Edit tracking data
Start of Block
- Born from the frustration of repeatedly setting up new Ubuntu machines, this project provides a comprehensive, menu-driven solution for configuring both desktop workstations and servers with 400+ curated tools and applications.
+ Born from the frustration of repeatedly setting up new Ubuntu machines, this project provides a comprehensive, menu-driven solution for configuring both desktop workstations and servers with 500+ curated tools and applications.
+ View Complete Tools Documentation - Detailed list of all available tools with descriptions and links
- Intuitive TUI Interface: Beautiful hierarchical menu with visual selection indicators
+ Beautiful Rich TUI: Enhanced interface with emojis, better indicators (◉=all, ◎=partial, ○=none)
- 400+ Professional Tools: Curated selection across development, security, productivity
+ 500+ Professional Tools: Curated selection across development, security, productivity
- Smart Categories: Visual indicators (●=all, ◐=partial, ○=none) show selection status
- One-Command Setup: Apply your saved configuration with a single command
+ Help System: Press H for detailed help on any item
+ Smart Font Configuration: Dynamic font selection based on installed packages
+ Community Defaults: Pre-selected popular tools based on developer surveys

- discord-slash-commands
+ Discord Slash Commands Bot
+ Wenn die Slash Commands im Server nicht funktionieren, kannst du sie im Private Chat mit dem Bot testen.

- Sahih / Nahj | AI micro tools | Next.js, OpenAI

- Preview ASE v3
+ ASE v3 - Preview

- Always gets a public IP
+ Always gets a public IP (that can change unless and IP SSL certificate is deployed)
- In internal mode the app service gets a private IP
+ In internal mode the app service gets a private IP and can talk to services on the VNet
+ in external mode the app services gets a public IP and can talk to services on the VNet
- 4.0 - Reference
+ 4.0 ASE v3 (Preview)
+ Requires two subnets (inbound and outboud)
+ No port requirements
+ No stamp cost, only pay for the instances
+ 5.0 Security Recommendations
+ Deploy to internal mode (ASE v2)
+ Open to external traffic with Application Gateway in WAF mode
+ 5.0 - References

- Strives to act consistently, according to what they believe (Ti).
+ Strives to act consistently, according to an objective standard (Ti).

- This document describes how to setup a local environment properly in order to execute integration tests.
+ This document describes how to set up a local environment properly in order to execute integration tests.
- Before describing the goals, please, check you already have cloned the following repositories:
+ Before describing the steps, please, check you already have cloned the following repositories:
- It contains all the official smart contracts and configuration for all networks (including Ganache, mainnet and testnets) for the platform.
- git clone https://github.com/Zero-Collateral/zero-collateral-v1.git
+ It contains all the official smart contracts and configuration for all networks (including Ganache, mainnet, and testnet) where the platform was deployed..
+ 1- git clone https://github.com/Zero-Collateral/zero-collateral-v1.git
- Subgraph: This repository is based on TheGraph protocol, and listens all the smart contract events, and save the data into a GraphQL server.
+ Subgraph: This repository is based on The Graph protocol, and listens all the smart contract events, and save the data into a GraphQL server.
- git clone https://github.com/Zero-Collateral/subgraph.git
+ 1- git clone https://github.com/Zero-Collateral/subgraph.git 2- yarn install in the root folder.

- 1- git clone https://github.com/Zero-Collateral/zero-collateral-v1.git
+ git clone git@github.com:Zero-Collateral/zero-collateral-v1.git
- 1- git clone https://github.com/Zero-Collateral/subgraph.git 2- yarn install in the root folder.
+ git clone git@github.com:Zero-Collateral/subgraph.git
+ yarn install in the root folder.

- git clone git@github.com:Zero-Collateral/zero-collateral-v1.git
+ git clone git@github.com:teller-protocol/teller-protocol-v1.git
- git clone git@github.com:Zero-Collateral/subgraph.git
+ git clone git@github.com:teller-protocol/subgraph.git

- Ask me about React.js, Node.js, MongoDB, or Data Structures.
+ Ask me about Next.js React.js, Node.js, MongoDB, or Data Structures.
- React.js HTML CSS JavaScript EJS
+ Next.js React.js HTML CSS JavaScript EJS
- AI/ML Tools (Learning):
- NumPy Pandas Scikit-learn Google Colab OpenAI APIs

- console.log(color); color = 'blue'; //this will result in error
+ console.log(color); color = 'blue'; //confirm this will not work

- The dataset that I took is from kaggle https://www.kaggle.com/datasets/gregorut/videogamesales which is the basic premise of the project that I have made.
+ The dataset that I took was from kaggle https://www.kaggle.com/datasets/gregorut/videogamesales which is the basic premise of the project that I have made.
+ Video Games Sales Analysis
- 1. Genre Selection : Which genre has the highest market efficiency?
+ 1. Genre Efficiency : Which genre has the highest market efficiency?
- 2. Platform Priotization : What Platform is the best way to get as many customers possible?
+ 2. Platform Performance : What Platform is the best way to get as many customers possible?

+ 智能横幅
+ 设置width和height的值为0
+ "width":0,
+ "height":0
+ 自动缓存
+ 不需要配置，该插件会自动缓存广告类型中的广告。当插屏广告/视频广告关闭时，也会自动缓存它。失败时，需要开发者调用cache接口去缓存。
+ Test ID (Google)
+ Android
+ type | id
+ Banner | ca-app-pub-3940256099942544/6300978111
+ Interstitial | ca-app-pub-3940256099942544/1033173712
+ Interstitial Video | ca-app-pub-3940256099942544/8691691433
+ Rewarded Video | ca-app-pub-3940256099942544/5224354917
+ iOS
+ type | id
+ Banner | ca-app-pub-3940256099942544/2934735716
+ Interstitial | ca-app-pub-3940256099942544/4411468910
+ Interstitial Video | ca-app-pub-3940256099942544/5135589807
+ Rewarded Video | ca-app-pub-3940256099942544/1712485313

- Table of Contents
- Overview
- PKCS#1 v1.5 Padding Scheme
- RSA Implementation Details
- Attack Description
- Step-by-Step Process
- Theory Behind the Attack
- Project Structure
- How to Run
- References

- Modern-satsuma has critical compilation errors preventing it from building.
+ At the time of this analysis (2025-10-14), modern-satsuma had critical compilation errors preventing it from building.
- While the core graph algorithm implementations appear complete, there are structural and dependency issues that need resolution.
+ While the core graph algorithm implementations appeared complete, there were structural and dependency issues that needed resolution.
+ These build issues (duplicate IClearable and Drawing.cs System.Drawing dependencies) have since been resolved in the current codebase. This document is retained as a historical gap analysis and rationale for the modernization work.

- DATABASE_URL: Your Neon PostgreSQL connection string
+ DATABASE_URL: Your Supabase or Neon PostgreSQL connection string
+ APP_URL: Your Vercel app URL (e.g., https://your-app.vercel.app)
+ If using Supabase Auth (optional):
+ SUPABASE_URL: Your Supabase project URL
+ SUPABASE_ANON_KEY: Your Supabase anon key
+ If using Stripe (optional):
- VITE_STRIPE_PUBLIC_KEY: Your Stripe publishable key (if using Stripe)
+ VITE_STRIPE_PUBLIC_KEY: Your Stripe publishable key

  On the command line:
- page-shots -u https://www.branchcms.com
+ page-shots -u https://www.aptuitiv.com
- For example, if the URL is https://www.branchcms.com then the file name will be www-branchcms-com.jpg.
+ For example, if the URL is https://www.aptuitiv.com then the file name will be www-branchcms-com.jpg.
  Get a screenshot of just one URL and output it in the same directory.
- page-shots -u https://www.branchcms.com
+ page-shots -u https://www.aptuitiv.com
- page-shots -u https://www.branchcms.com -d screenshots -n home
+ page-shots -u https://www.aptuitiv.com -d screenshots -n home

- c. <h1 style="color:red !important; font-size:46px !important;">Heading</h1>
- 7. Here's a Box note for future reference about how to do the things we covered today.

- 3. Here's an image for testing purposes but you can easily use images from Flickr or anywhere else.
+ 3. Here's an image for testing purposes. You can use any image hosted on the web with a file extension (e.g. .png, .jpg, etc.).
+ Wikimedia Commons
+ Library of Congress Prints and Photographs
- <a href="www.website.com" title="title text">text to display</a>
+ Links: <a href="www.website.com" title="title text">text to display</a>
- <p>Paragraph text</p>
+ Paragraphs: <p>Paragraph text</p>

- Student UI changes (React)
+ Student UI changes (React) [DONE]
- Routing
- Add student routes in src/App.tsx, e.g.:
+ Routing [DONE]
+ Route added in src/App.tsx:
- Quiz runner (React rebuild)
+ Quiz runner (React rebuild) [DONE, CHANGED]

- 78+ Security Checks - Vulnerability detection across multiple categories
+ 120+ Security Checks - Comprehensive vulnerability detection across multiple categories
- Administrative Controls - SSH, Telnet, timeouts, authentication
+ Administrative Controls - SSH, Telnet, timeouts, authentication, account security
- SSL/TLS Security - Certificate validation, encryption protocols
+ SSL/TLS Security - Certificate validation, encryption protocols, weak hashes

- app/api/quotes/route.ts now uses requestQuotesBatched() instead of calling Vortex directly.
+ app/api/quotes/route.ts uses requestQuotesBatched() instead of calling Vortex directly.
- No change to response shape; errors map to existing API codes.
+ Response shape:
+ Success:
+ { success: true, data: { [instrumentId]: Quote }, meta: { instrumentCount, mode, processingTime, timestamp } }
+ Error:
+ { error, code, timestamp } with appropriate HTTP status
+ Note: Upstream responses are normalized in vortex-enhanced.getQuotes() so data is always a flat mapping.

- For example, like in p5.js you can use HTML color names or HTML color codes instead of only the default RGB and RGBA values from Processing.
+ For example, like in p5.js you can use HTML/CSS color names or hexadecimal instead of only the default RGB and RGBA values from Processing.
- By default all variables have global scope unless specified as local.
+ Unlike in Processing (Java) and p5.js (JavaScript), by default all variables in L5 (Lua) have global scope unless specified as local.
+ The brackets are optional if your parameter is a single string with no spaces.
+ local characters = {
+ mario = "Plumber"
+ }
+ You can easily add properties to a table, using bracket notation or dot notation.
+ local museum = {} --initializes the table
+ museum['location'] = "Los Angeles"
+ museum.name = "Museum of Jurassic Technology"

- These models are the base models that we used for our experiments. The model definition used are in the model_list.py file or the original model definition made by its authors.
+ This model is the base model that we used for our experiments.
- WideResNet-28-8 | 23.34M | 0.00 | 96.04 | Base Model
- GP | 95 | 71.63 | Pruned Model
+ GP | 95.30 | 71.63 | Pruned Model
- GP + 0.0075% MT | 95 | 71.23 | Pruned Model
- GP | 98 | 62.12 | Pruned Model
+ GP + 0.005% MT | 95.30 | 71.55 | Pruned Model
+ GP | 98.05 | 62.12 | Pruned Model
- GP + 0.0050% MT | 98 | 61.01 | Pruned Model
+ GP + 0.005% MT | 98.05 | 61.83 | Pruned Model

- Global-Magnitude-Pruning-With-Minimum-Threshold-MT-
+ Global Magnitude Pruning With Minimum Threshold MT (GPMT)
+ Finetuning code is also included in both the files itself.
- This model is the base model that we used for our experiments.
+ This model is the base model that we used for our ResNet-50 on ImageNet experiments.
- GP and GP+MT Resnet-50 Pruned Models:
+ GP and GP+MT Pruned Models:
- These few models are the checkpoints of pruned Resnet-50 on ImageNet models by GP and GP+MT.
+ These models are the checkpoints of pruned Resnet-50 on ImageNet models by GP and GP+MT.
End of Block
WORK TO BE COMPLETED: Retype the entries above exactly, but only from the line containing "- Quiz runner (React rebuild)" through the line containing "authentication, account security", both included.

ANSWER SECTION:
- Quiz runner (React rebuild)
+ Quiz runner (React rebuild) [DONE, CHANGED]

- 78+ Security Checks - Vulnerability detection across multiple categories
+ 120+ Security Checks - Comprehensive vulnerability detection across multiple categories
- Administrative Controls - SSH, Telnet, timeouts, authentication
+ Administrative Controls - SSH, Telnet, timeouts, authentication, account security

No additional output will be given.